The importance of liquidity management cannot be overemphasized and this is the reason behind the Central Bank’s various reforms which are intended to ensure system stability and restoration of confidence in the Nigerian financial system. Much as profit is very essential for the going concern of banks, liquidity management also remains an indispensable task for the attainment of profitability in an entity.

Liquidity management as the independent variable consists of capital adequacy ratio, liquidity ratio, current ratio and bank size as control variable while profitability is the dependent variable proxied by return on equity.

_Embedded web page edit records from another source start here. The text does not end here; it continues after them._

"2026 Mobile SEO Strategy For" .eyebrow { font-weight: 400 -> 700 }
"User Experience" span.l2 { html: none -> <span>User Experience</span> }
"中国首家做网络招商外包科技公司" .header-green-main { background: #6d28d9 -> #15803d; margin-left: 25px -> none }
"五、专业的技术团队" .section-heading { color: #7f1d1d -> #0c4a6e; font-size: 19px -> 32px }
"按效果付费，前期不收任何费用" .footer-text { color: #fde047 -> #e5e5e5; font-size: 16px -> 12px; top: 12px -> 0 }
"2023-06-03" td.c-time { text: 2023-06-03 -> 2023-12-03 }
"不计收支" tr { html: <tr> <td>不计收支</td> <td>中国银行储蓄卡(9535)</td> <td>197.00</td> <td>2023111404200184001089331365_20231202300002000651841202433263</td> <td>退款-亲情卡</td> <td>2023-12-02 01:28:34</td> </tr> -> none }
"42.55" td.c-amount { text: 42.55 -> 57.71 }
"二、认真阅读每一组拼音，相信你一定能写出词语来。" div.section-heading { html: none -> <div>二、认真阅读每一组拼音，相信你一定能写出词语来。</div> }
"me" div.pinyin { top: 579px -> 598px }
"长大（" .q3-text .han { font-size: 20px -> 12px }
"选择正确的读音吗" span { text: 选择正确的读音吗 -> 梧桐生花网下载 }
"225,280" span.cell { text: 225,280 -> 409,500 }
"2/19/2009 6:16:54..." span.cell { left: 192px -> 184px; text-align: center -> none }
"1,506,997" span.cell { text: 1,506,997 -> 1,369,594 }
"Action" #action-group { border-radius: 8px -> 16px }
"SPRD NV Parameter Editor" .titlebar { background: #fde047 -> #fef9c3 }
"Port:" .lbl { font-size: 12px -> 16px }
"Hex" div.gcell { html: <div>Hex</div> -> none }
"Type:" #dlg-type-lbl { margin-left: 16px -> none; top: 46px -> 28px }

1.2 Statement of the Problem

Banks are primarily established like all other business entities to maximize profit for the investors are to meet the financial demands of other stakeholders. The achievement of the profit depends on the financial health status of the banks which is primarily determined by the ability of the banks to hold sufficient liquid assets in the right proportion so that all regulatory requirements would be complied by while at the same time continuing the normal operations of paying their depositors on demand and making investment that will also poster their profitability objective. Much as lack of liquidity portends risks to the banks, excess liquidity is also at a peril to the banks. Risks are associated with losses or inability to generate profit with the negative attendant effect on the going concern status of the firms. It is therefore pertinent that deposit money banks manage their liquidity in such a manner that a trade-off would be struck between liquidity and investment such that sudden shocks that may bring the corporate life of the organizations to an end would be avoided.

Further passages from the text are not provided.